The task
Output the line containing "in which stylesheet", then every remaining line of the entries below, exactly as written and with no other text.
———
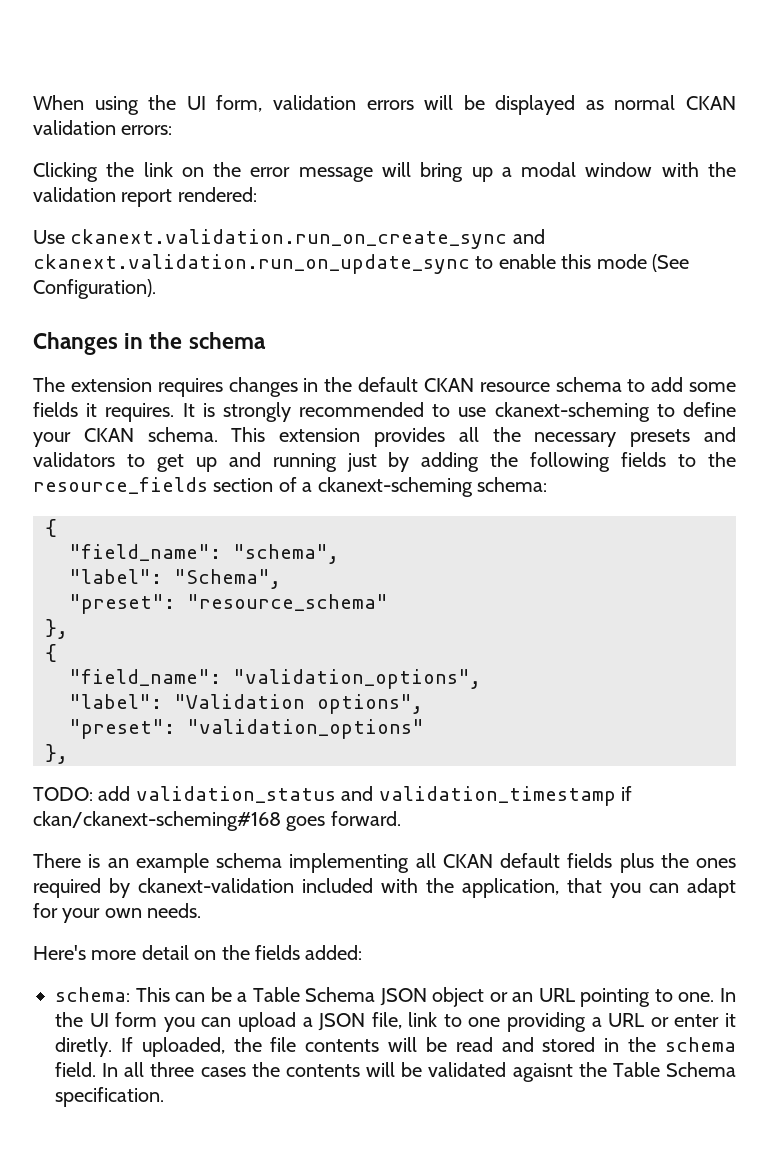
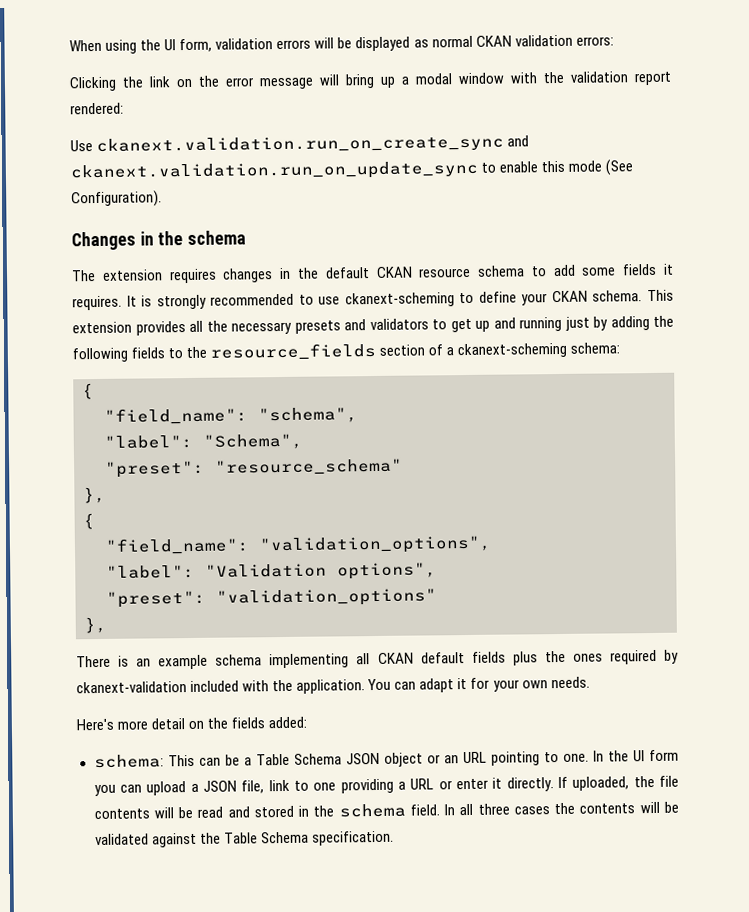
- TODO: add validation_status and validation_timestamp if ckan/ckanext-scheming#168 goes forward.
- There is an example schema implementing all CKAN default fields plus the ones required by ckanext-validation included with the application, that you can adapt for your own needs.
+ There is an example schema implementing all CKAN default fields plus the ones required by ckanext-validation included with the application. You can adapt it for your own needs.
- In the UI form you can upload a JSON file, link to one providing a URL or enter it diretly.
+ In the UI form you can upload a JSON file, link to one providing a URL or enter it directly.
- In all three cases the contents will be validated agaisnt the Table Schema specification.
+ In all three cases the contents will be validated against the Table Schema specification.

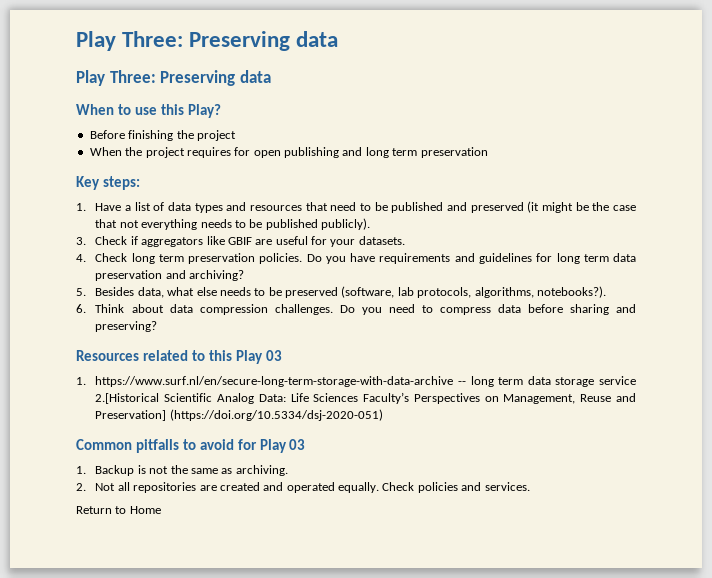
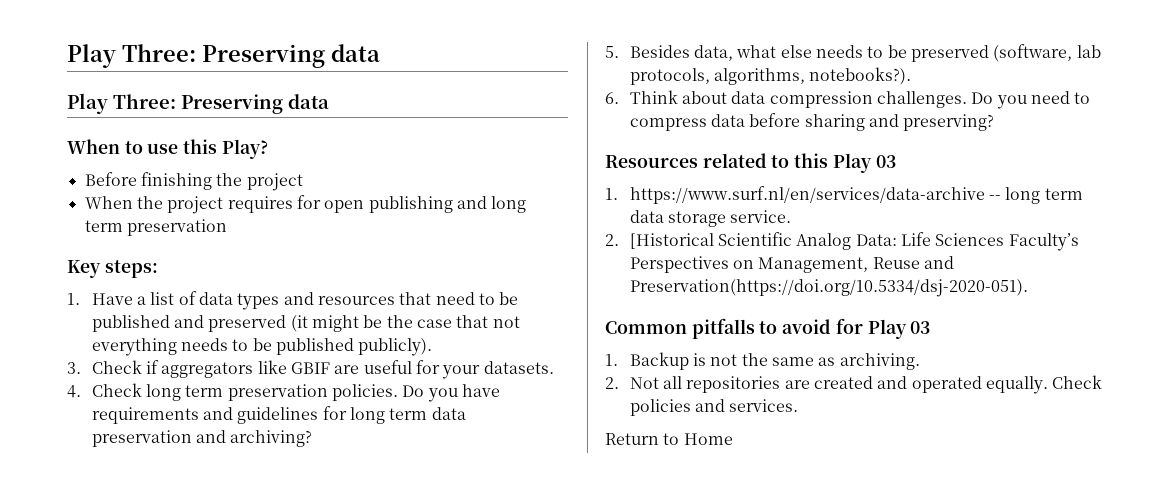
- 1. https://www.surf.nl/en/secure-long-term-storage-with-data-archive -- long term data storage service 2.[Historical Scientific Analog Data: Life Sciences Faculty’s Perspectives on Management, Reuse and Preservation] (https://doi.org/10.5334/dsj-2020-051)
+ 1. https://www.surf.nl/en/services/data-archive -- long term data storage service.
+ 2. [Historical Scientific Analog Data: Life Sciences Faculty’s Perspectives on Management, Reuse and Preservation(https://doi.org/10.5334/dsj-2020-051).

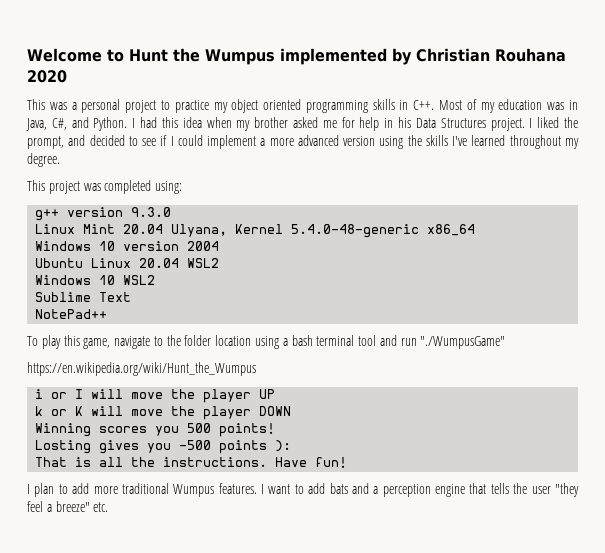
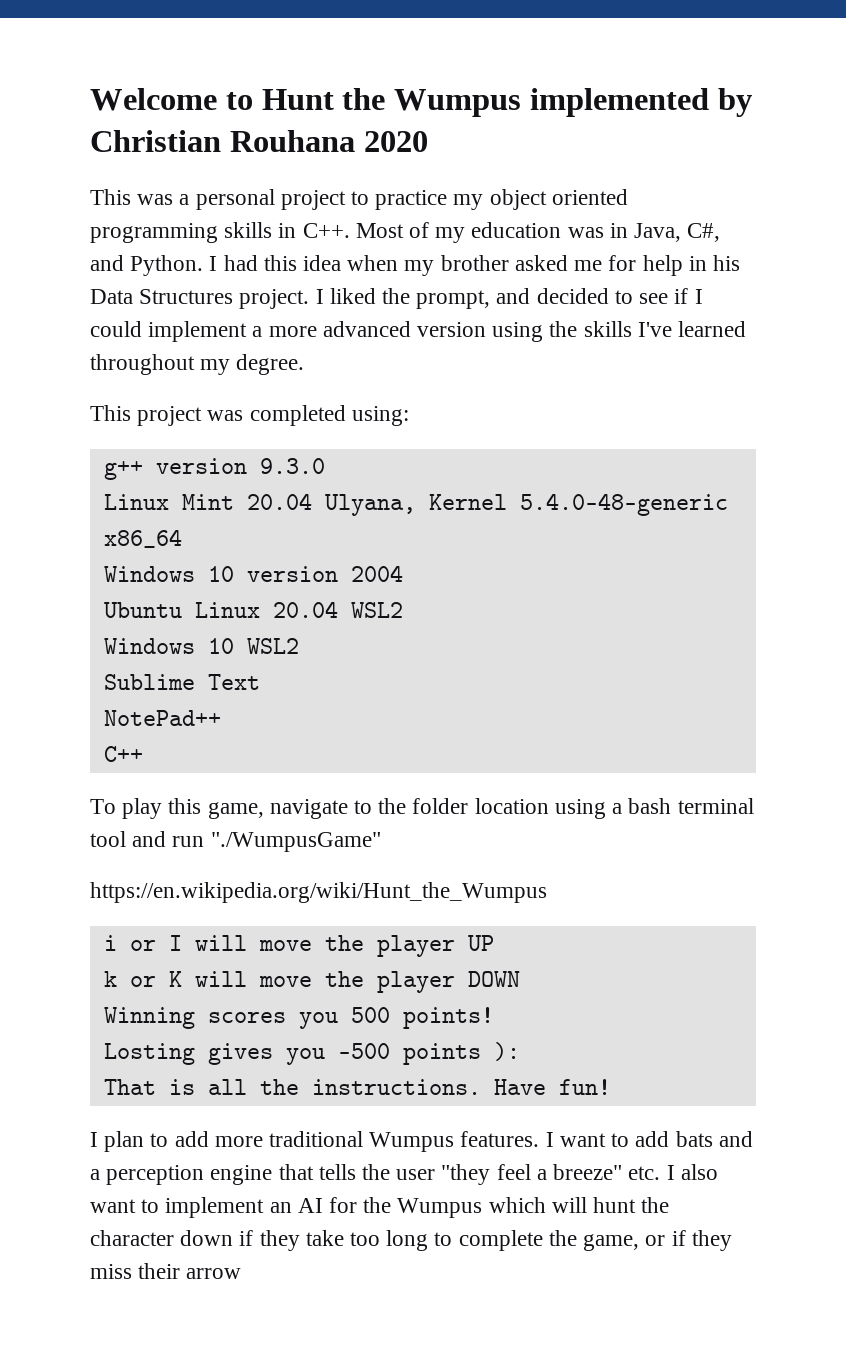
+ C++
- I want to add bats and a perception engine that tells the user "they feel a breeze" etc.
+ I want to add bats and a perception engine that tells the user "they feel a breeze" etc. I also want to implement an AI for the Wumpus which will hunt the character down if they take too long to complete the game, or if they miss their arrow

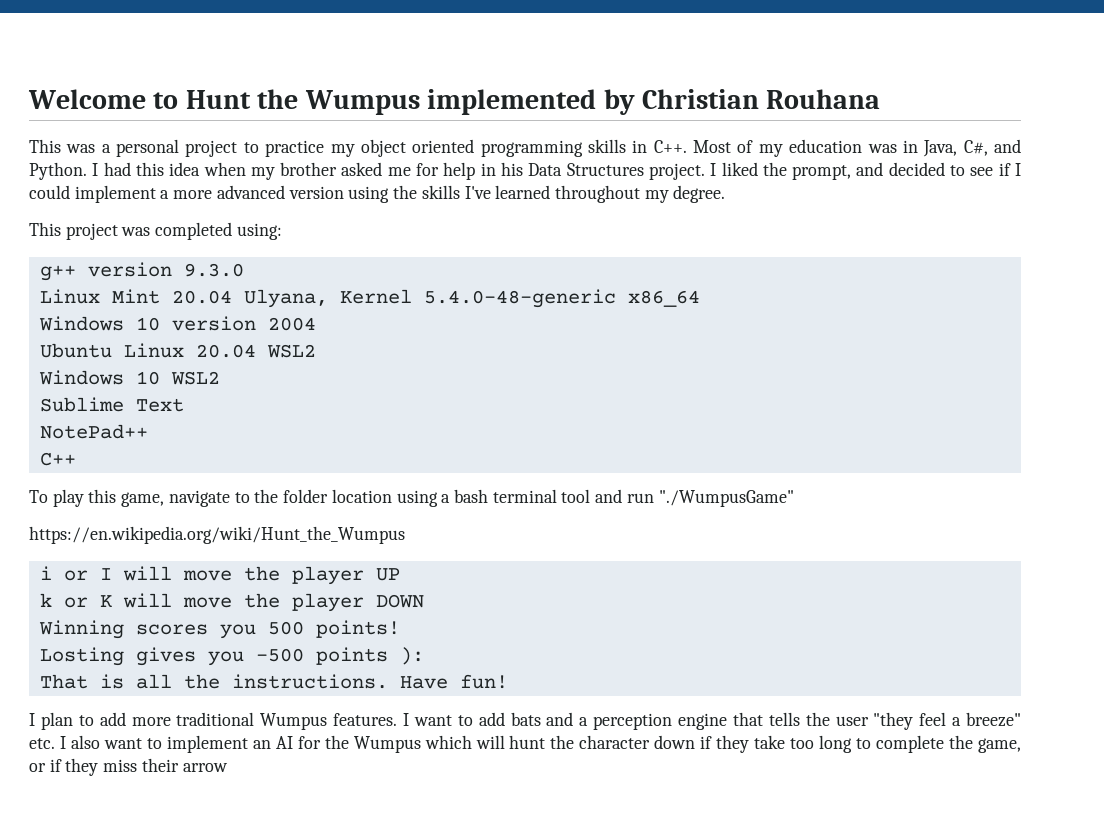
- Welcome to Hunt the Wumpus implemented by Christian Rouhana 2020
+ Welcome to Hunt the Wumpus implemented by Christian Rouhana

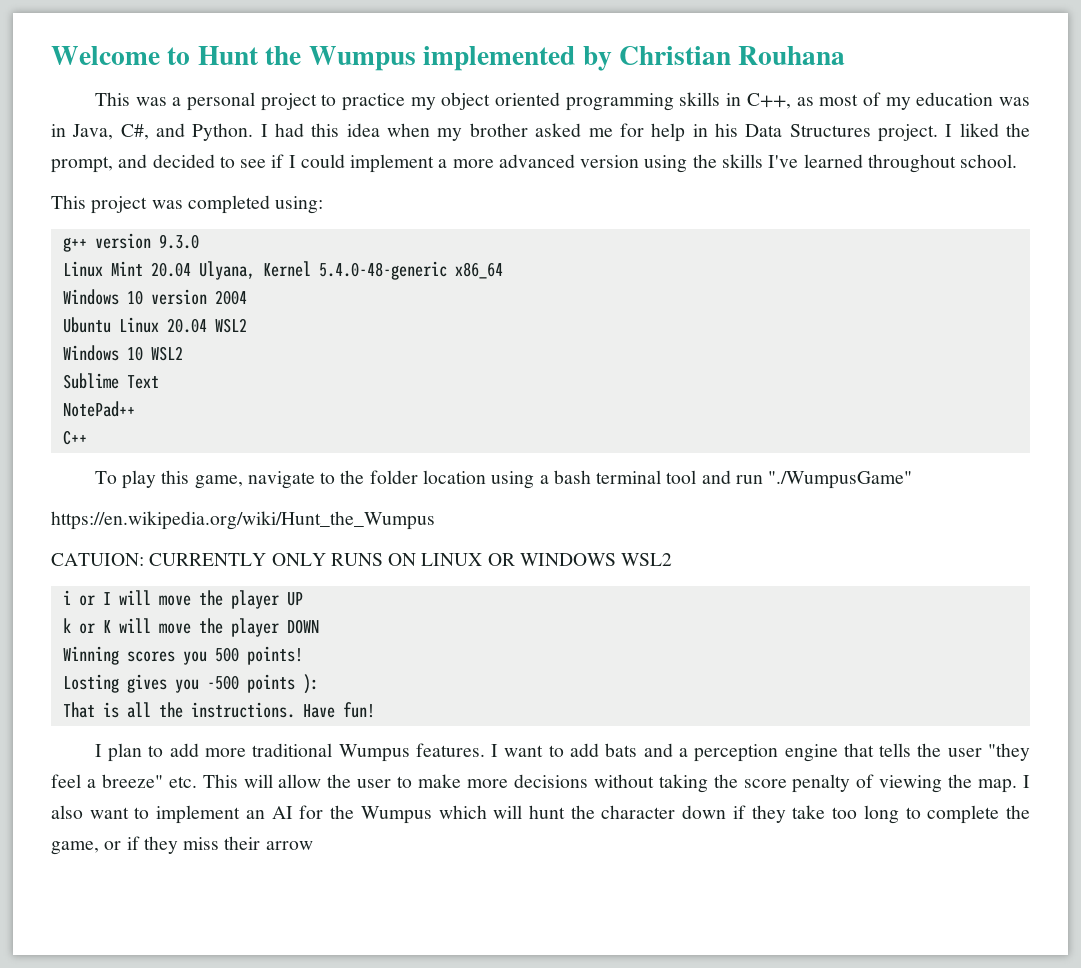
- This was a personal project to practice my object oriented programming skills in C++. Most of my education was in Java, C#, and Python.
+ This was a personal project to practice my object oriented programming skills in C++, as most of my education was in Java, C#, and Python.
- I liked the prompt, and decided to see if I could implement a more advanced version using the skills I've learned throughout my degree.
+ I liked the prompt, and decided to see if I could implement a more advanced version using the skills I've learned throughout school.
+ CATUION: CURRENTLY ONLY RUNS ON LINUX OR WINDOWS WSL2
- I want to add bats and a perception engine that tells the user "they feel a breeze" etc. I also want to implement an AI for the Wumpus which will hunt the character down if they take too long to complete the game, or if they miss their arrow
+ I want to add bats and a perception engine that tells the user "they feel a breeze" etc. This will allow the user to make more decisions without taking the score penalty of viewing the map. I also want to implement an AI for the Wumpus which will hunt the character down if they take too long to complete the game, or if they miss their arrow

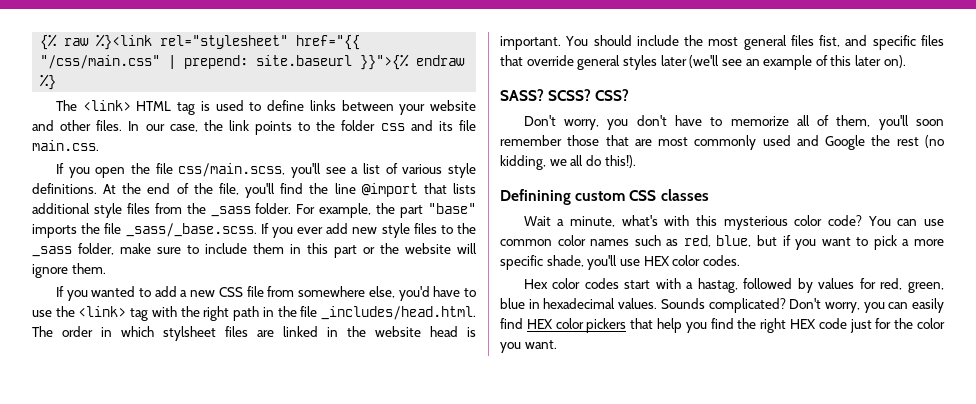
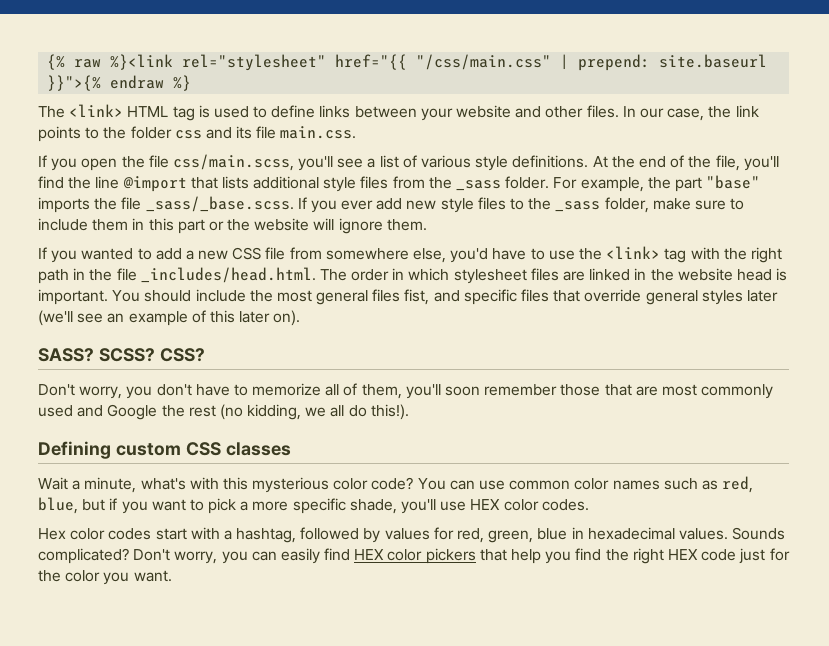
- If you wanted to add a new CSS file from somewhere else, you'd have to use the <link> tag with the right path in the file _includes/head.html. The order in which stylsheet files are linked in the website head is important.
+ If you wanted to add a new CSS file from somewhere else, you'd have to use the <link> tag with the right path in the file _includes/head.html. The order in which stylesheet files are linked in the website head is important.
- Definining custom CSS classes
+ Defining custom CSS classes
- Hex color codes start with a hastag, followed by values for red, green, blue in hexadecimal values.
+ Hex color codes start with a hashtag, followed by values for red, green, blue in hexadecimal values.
———
Answer to this exercise
+ If you wanted to add a new CSS file from somewhere else, you'd have to use the <link> tag with the right path in the file _includes/head.html. The order in which stylesheet files are linked in the website head is important.
- Definining custom CSS classes
+ Defining custom CSS classes
- Hex color codes start with a hastag, followed by values for red, green, blue in hexadecimal values.
+ Hex color codes start with a hashtag, followed by values for red, green, blue in hexadecimal values.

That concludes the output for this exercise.